__What to do__. Each line of the records that includes "Price" should be found and copied.

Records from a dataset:

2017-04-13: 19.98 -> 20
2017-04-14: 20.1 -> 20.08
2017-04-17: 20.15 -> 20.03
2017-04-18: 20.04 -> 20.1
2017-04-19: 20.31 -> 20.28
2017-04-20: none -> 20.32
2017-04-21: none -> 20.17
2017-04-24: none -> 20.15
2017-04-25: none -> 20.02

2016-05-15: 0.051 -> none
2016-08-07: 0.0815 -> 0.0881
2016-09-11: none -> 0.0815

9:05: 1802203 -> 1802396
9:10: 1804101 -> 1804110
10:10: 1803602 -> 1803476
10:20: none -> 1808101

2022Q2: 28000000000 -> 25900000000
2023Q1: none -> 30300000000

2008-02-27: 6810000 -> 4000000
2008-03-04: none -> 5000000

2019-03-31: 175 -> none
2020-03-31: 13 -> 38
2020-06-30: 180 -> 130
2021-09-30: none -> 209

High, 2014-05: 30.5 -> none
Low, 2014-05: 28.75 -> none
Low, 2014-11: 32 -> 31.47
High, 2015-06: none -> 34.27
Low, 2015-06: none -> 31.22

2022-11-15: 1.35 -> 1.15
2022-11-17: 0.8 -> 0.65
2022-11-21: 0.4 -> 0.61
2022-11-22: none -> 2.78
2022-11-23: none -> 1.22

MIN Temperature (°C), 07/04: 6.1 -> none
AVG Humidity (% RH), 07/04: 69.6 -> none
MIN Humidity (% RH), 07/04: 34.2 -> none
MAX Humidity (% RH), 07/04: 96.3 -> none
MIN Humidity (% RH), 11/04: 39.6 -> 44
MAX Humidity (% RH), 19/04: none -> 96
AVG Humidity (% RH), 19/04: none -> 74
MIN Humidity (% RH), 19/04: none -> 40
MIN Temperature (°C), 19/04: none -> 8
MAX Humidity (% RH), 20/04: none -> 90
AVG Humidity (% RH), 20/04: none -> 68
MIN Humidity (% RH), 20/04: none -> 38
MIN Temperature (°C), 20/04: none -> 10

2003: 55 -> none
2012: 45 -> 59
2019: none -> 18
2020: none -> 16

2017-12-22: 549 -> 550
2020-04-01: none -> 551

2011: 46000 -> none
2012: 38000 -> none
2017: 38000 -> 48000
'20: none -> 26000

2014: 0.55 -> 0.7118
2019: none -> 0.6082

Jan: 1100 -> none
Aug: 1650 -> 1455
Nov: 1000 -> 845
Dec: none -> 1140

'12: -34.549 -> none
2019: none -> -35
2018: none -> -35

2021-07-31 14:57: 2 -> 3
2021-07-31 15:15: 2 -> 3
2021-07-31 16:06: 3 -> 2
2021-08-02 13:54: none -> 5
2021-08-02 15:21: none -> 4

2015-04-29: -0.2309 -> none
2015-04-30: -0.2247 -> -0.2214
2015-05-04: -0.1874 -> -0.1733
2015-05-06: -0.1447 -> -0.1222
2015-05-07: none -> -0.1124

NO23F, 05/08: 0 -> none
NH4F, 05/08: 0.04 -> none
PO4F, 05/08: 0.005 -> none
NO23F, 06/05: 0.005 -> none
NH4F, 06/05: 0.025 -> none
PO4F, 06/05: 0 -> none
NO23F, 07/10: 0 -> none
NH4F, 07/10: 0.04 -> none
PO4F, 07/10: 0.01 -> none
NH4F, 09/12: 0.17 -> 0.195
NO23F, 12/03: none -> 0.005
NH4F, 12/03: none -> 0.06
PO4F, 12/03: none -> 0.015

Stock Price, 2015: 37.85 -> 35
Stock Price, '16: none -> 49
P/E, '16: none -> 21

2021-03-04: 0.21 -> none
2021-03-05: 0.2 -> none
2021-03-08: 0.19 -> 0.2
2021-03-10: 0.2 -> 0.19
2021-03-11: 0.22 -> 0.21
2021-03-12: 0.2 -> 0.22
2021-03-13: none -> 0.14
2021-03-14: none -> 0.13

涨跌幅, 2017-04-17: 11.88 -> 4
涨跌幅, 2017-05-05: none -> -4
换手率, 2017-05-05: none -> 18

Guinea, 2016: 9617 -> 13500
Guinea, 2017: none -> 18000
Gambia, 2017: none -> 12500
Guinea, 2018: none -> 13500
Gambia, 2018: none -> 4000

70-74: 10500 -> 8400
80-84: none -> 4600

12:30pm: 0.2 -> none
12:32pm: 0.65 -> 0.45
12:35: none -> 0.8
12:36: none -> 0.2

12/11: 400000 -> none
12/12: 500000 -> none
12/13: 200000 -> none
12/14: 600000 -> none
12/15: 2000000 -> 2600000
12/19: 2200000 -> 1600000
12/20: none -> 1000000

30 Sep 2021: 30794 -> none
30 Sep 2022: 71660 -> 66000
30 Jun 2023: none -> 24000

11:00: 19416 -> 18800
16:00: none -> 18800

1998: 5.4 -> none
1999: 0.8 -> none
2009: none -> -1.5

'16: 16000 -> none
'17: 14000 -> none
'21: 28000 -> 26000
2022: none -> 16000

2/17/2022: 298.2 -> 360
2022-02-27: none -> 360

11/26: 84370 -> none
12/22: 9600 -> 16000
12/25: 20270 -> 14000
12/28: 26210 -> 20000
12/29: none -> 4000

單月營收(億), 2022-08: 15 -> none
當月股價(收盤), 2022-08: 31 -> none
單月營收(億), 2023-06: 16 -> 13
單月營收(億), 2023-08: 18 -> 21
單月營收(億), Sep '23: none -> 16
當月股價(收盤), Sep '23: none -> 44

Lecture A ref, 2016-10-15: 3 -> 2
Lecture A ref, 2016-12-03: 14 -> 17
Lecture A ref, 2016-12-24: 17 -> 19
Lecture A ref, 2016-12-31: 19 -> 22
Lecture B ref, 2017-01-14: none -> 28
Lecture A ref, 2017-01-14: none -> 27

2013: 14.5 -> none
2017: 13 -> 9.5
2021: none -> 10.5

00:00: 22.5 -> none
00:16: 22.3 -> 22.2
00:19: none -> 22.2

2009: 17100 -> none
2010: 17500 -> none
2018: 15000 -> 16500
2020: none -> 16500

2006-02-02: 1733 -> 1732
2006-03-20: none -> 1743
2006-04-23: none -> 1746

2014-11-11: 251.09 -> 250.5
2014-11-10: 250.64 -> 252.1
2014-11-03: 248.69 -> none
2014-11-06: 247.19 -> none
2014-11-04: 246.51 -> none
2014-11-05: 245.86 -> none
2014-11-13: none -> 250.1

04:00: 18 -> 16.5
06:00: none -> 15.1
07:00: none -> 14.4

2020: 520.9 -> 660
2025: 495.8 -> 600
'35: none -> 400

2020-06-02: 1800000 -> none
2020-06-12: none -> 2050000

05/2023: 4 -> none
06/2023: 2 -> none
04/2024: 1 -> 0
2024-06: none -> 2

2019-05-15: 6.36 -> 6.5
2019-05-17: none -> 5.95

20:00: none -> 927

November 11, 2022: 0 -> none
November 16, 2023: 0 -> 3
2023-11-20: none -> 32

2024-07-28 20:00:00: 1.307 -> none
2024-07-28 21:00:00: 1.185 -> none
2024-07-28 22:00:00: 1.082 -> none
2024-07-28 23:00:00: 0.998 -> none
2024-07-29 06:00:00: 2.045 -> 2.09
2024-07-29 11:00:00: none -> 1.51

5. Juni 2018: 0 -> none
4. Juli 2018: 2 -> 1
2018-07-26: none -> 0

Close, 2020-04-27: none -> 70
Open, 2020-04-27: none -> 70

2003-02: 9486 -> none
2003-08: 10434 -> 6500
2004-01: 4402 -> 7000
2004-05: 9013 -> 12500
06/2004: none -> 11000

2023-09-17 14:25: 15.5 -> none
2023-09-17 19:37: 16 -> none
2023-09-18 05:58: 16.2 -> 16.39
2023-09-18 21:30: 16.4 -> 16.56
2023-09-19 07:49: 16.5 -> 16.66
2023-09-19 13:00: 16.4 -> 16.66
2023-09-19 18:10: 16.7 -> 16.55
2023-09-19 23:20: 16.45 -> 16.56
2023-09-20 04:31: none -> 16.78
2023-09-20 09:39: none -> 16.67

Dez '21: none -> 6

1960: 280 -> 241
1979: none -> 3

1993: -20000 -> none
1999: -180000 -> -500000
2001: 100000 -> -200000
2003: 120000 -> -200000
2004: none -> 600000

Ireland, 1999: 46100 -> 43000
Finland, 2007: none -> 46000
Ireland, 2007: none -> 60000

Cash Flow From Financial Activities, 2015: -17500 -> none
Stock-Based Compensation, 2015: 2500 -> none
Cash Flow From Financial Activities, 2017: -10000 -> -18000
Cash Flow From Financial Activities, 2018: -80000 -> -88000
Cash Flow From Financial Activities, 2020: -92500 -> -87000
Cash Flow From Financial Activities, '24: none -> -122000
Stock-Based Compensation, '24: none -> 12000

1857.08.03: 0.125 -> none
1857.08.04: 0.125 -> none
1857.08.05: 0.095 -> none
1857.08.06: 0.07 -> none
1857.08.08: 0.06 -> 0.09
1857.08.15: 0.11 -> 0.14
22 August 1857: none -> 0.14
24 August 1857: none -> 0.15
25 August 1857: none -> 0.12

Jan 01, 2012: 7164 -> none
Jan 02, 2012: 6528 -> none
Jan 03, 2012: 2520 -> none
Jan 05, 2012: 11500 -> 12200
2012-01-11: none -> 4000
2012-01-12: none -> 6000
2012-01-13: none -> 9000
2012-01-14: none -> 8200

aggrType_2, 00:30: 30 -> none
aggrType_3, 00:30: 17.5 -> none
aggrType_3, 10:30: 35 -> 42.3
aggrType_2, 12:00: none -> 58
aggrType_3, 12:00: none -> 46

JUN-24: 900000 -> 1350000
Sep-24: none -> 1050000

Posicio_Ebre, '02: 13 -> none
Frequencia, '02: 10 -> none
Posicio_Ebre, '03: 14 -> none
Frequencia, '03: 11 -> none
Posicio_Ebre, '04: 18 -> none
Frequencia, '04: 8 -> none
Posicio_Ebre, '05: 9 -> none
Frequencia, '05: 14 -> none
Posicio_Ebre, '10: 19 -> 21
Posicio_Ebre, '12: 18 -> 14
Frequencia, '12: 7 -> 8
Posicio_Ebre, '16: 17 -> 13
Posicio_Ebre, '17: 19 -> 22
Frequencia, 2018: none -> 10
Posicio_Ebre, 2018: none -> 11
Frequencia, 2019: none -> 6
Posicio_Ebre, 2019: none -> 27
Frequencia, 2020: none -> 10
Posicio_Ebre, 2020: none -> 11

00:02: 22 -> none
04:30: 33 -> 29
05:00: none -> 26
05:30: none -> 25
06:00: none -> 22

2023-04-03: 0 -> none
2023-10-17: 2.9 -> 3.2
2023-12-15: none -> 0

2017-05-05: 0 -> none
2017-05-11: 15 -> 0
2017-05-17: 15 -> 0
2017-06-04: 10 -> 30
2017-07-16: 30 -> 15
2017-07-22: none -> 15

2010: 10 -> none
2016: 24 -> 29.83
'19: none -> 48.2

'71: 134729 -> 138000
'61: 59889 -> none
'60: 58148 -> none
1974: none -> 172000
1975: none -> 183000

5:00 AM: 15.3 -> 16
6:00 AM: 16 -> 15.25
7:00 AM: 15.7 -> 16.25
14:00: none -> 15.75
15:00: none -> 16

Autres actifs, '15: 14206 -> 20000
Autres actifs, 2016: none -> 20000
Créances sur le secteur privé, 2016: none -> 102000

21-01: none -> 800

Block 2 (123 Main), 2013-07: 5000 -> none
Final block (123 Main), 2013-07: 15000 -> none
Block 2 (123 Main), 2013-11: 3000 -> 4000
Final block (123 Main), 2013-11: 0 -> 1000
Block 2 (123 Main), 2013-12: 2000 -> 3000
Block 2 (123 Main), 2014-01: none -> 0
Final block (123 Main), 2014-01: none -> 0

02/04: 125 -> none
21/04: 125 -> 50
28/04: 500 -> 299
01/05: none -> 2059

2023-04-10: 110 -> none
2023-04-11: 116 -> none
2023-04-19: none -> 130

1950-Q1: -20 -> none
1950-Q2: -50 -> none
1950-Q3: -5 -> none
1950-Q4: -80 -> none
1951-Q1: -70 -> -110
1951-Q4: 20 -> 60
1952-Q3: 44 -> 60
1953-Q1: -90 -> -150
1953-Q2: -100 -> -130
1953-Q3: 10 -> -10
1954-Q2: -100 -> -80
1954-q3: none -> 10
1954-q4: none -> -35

__Answer area__.
Stock Price, 2015: 37.85 -> 35
Stock Price, '16: none -> 49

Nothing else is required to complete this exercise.